И родителей своих Павел запомнил только потому, что о них ему рассказала тетя Лида. То есть, конечно, он их не помнил, но очень ясно представлял, знал о них все, и о дедушке с бабушкой знал, и хранил фотографии в большом семейном альбоме, где еще были фотографии родителей тети Лиды и ее младшей сестры, самой тети Лиды — почему-то только детские, — и невероятное количество фотографий самого Павла, с трех лет и, кажется, до последнего дня ее жизни. Откуда она их брала? Павел почти никогда не фотографировался специально, разве только на документы… А тут были и со школьных утренников, и с какого-то пикника, и с лыжной прогулки, и с соревнований по дзюдо, и в военной форме, и свадебные… Несколько сотен фотографий Павла. Вся его жизнь, начиная с трех лет.
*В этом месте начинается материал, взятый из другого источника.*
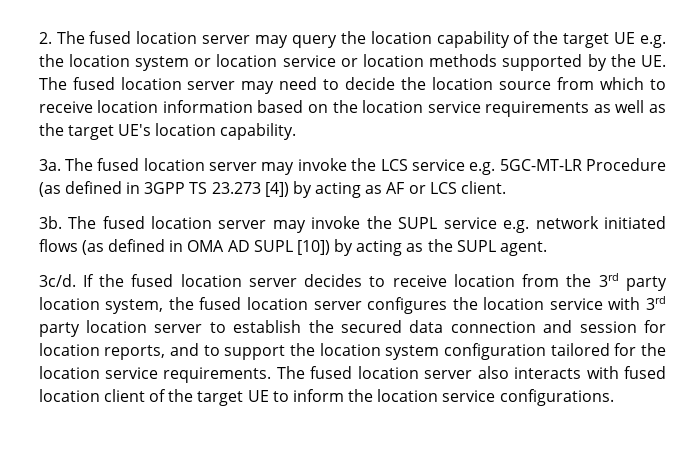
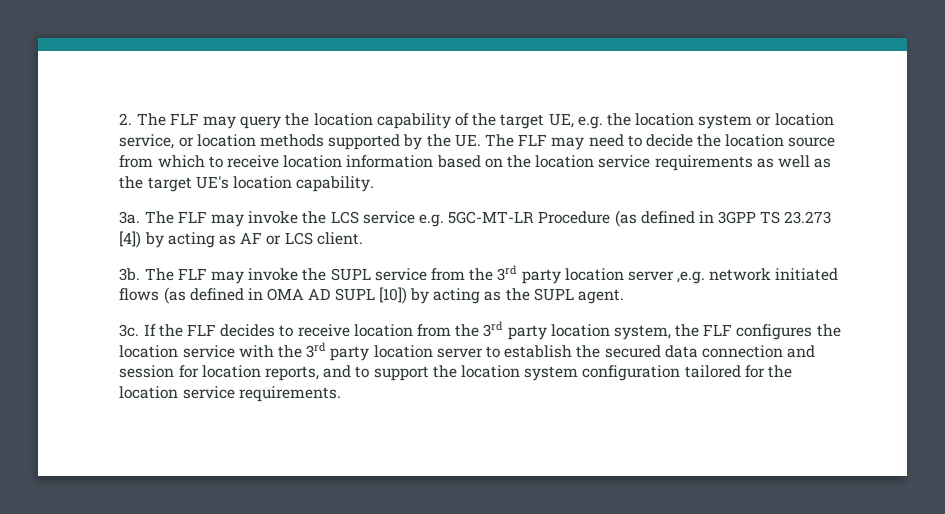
- 2. The fused location server may query the location capability of the target UE e.g. the location system or location service or location methods supported by the UE. The fused location server may need to decide the location source from which to receive location information based on the location service requirements as well as the target UE's location capability.
+ 2. The FLF may query the location capability of the target UE, e.g. the location system or location service, or location methods supported by the UE. The FLF may need to decide the location source from which to receive location information based on the location service requirements as well as the target UE's location capability.
- The fused location server may invoke the LCS service e.g. 5GC-MT-LR Procedure (as defined in 3GPP TS 23.273 [4]) by acting as AF or LCS client.
+ The FLF may invoke the LCS service e.g. 5GC-MT-LR Procedure (as defined in 3GPP TS 23.273 [4]) by acting as AF or LCS client.
- The fused location server may invoke the SUPL service e.g. network initiated flows (as defined in OMA AD SUPL [10]) by acting as the SUPL agent.
+ The FLF may invoke the SUPL service from the 3rd party location server ,e.g. network initiated flows (as defined in OMA AD SUPL [10]) by acting as the SUPL agent.
- 3c/d.
+ 3c.
- If the fused location server decides to receive location from the 3rd party location system, the fused location server configures the location service with 3rd party location server to establish the secured data connection and session for location reports, and to support the location system configuration tailored for the location service requirements. The fused location server also interacts with fused location client of the target UE to inform the location service configurations.
+ If the FLF decides to receive location from the 3rd party location system, the FLF configures the location service with the 3rd party location server to establish the secured data connection and session for location reports, and to support the location system configuration tailored for the location service requirements.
Потому что к тете Лиде он попал как раз тогда, когда ему исполнилось три года, когда умерла его мать, а отец почти сразу женился на какой-то чужой тетке, которой маленький Павлик не понравился. Ну, бывает. И даже хорошо, что не понравился. Понравился бы — не отдали бы его тете Лиде. И как тогда?..

— Подумаешь, проблема! — весело говорила тетя Лида. — Уж чего-нибудь придумала бы. В Магадан переехала бы. А что? Живут же люди и там, добровольно живут, не то что бабушка и дедушка…

Дедушка Павла, Макс Браун, во время войны командовал американским десантом. «Второй фронт, — непонятно говорила тетя Лида. — Тушенка у них очень хорошая была». Дедушка Макс Браун высыпался со своим десантом на какую-то немецкую ферму, уже пустую, по-видимому, брошенную второпях, — в доме все вверх дном, куры по двору мечутся, даже собаку с цепи спустить не успели, только сарай зачем-то подожгли. И зачем было поджигать сарай? Такой хороший, добротный — видать, уже давно горит, а все не сгорает. Дедушка Макс Браун был любознательным десантником, поэтому на всякий случай выбил дверь сарая и сунулся внутрь. И нашел там четырех полумертвых девчонок, среди которых была и бабушка Павла, Вера. Тогда она, конечно, никакой бабушкой не была, тогда ей только-только семнадцать исполнилось, а жила она на этой немецкой ферме уже три года — ее в самом начале войны вместе с подружками из села в Германию угнали. Тогда всех здоровых и молодых угоняли в Германию. Чтобы здоровые и молодые рабы обеспечивали благосостояние арийской расы. Бабушке-то еще повезло, бабушка к таким хозяевам попала, которые и не били, и не измывались, и голодом нарочно не морили… Только вот напоследок, когда от второго — а может, первого? — фронта убегали, зачем-то всех своих рабов связали — и в сарай. И подожгли.